I wouldn’t consider myself a “gamer” by any stretch of the imagination.
Just watch me try to play Halo – I’ll run around in circles, button-jamming before somebody mercifully puts me out of my misery.
And that’s common across games that involve me running around with a gun. With the exception of Portal (which was incredible), the whole first person shooter genre kind of bores me. I’m not really impressed by amazing 3d graphics, or physics/particle engines. I just…don’t care. I just don’t get the same pleasure out of blowing up and shooting enemies that other people seem to.
I like something a bit more cerebral. I like story (which is why Portal is an exception). I like puzzle solving. I like thinking for a character, not just running around, pulling the trigger for a character.
And this is the way it’s always been for me.
But ever since I was a kid, I’ve had a real passion for adventure games. I used to play all of the old Sierra stuff…Kings Quest I-VI (before it turned lame – VII onward), the Space Quest series (5 being my favourite, but I have a soft spot for the original), the Gabriel Knight series…
And that’s just Sierra. LucasArts brought about Sam and Max, Day of the Tentacle (a masterpiece), The Monkey Island Series (also brilliant), The Dig (my personal favourite), Full Throttle, Grim Fandango…
There was Myst, and Riven. So good. And can’t forget Zork.
Simon The Sorcerer 1, 2, and 3…
I loved these games. I still love these games. I love being integrated so deeply into an interesting story, and having to rely on my wits and intelligence to solve problems. I get a cerebral kick out of solving the various puzzles that the game designers throw at me.
And what these games all compel me to do, without fail….is: to make one. Make an adventure game. Tell a good story. Suck the player in, and throw puzzles, deep character, and thick story/plot at them. After I finish one of these games, I usually end up Googling “how to make an adventure game”, and spending the rest of my night reading up on it. And anytime I’m on a holiday break, and have nothing to do…I always gravitate to the subject.
I’ve read all about LucasArts SCUMM and GrimE engines…Sierra’s AGI and SCI engines… Adventure Soft’s AGOS engine… and I’m grateful for the ScummVM and FreeSCI folk who share my passion, and have allowed me to play all of these old games on my Linux box. Reading about these engines just makes me want to use them to build my own game.
I could try to use a number of closed-source adventure game engines out there – I hear the Wintermute engine is pretty good. So is Adventure Game Studio.
But somehow…they never satisfy me.
The MAD adventure game engine is open source, and has some good ideas…but the code is also a bit of a mess, and hasn’t been maintained since 2003.
So I’ve always wanted to build my own adventure game engine, and solve all of the problems that one would have to in order to make it work: path finding, graphics, animation, scripting, layering/masking, fonts… Lots of neat sub-problems. It’d be hard, but I also think it’d be a lot of fun.
So just watch me…it’ll happen someday.
So which elements of adventure gaming could/should be brought into software development?
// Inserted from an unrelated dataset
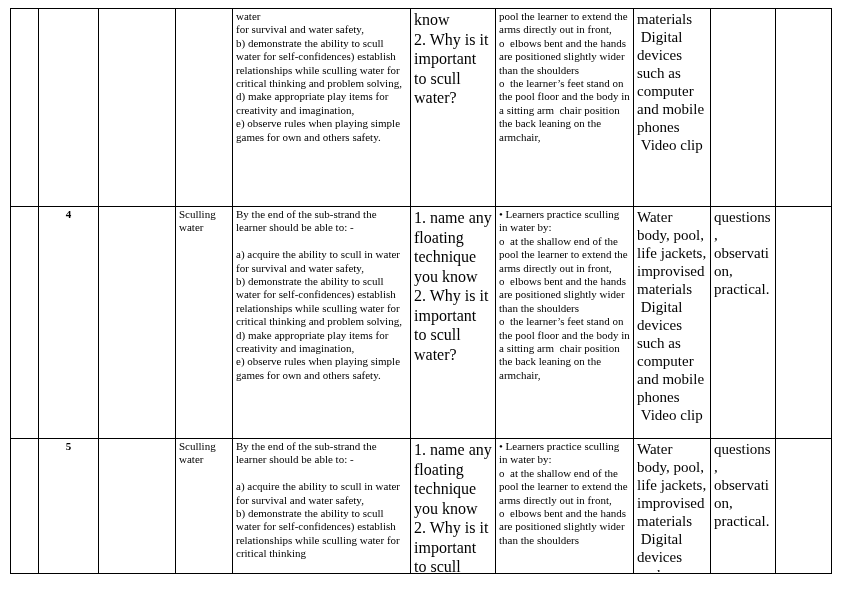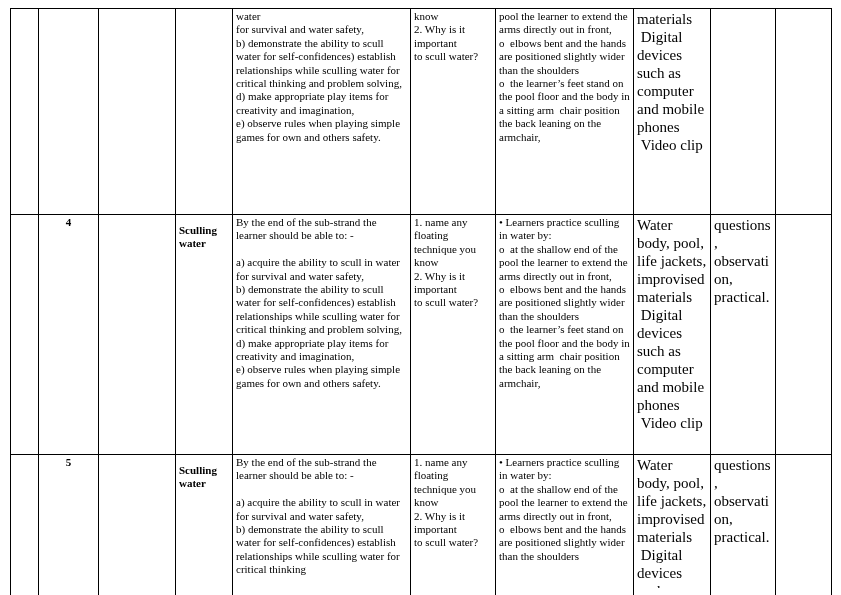"know" .inquiry .ct { font-size: 11px -> 16px }
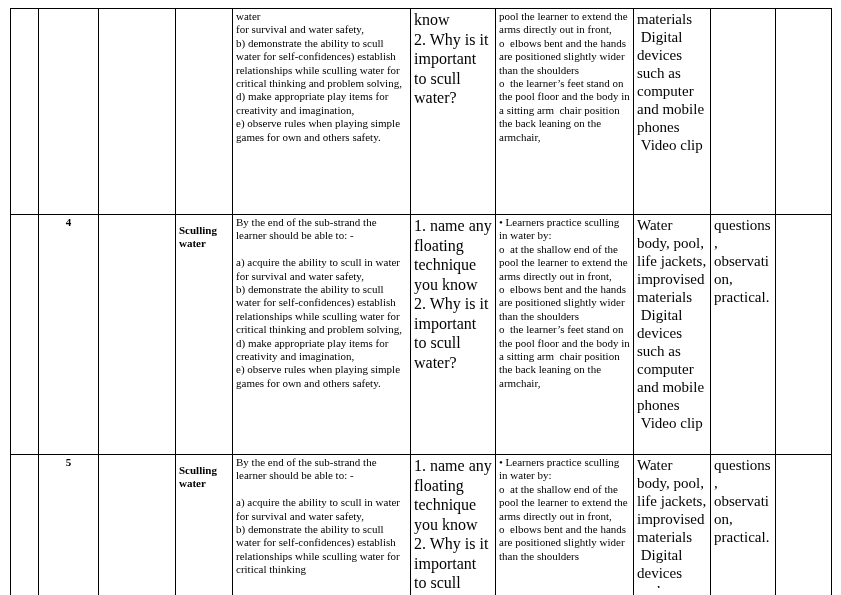"Sculling water" .strand .ct { font-weight: bold -> normal; margin-top: 8px -> none }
How can we make coding and debugging (either for professionals or end-user programmers [1]) as inviting and as accessible as “Day of the Tentacle”?
[1] http://eusesconsortium.org/
I think I’m just going to go fully-ramblomatic here, because that’s an interesting question, and I really dug the link you posted.
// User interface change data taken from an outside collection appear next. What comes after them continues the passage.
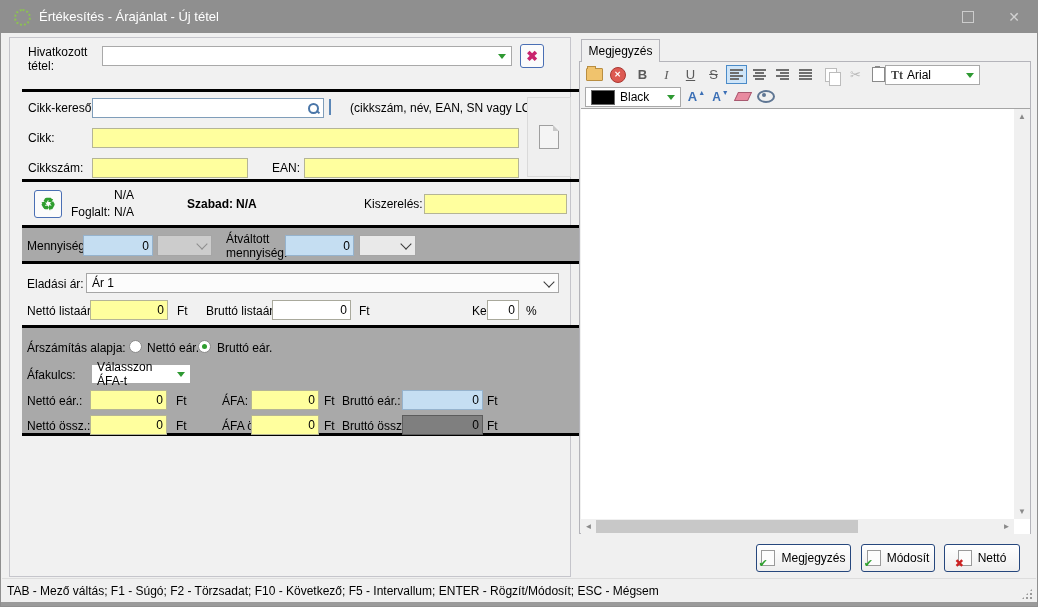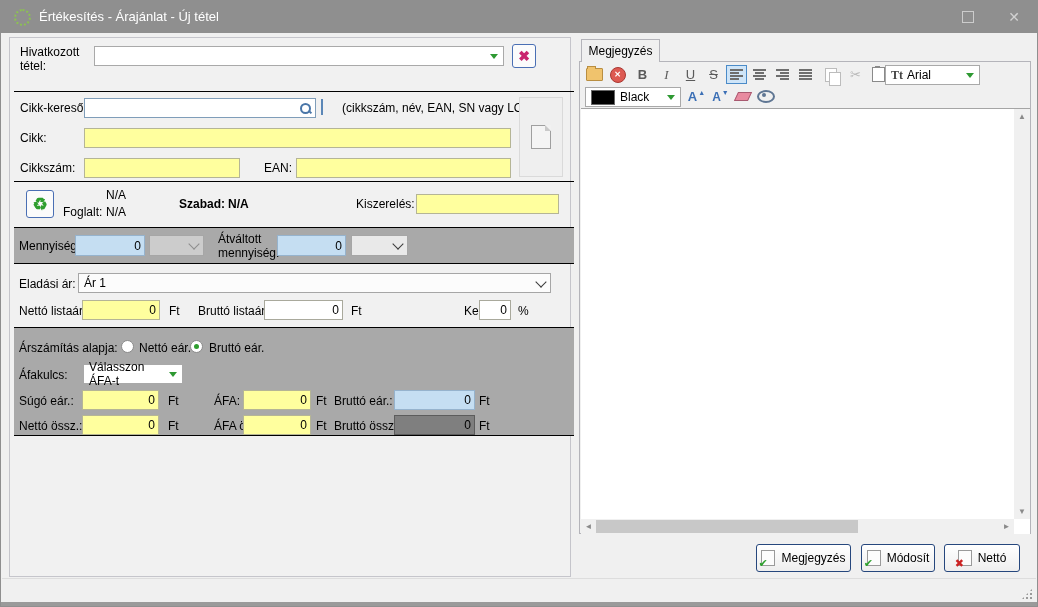"Hivatkozott tétel:" .section { border-bottom: 1px solid #000000 -> 3px solid #000000; left: 4px -> 12px }
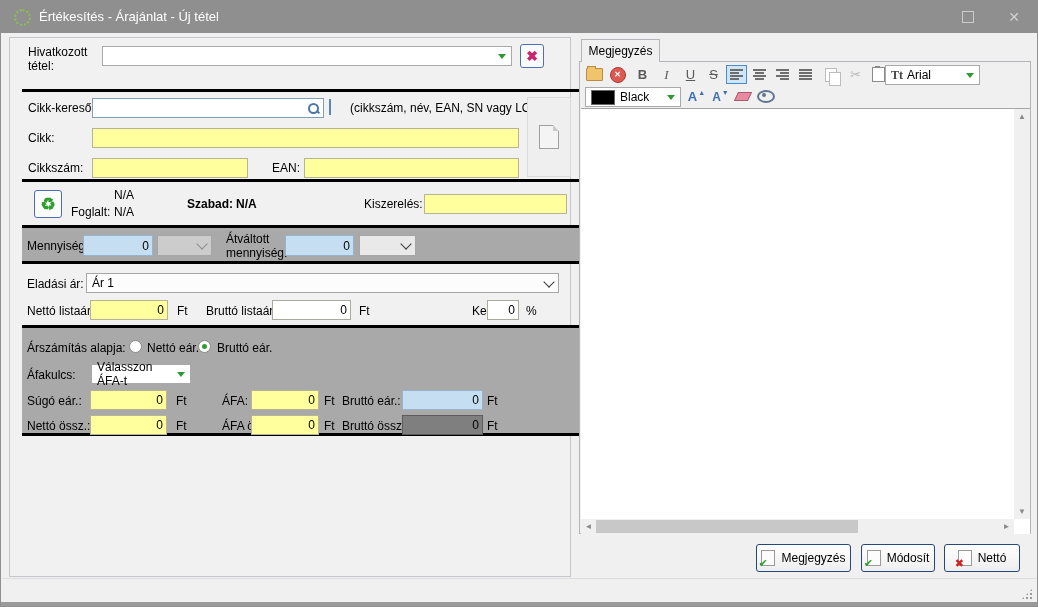"Súgó eár.:" div.lbl { text: Súgó -> Nettó }
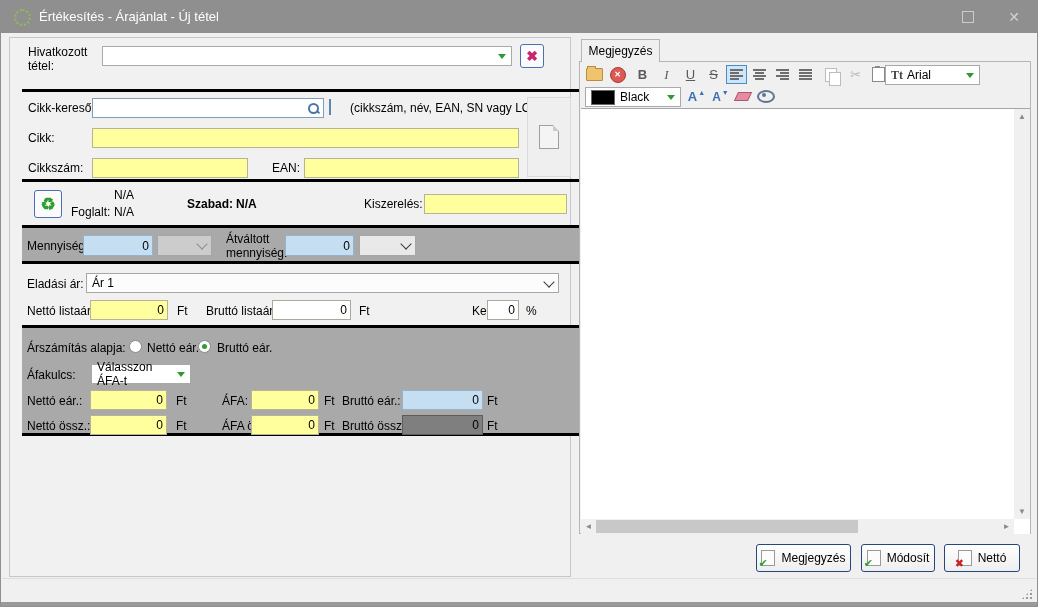"TAB - Mező váltás; F1" span.txt { html: none -> <span>TAB - Mező váltás; F1 - Súgó; F2 - Törzsadat; F10 - Következő; F5 - Intervallum; ENTER - Rögzít/Módosít; ESC - Mégsem</span> }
To me, there is an interesting connection between adventure games and debugging – the sense of mystery. Sure, so instead of a well-written plot, you have a large software system…instead of characters, you have components…
In the link that you posted, the WhyLine in particular seems very interesting – not because of the ability to ask questions during a debugging session, but for the ability to record and playback a debugging session. At least in the Ruby debugger, this sort of capability doesn’t exist – and it’s very frustrating to have to restart a debug session, just because I “next”ed past the interesting part.
Maybe it’d be interesting to an end-user programmer, to turn a debugging session into something almost like a CSI forensics investigation. The software to debug could be visualized like a large machine, or system of machines on a factory floor – and the mystery is why X happened or didn’t happen. You could record your debugging session, rewind and fast-forward through it, watching all of the pieces of the machine move things around… zoom in and out, to get a real close look at the smaller components.
And on that, it’d be interesting to be able to automatically turn a recorded debugging session into a test. Record the debug session, get to the point where things have gone wrong, tell the debugger what *should* have happened, and then the debugger generates a test for the particular machine you’re looking at, and mocks up all of the other machines to provide/receive the same input/output that happened during the recorded session… solving a bug would also implicitly mean creating a test case.
It’s an exciting thought for me. 😀
For those interested, I’ve found an interesting article on “Omniscient Debugging”, which is one term used to describe the record/play “time travel” debugging I mentioned in my last comment.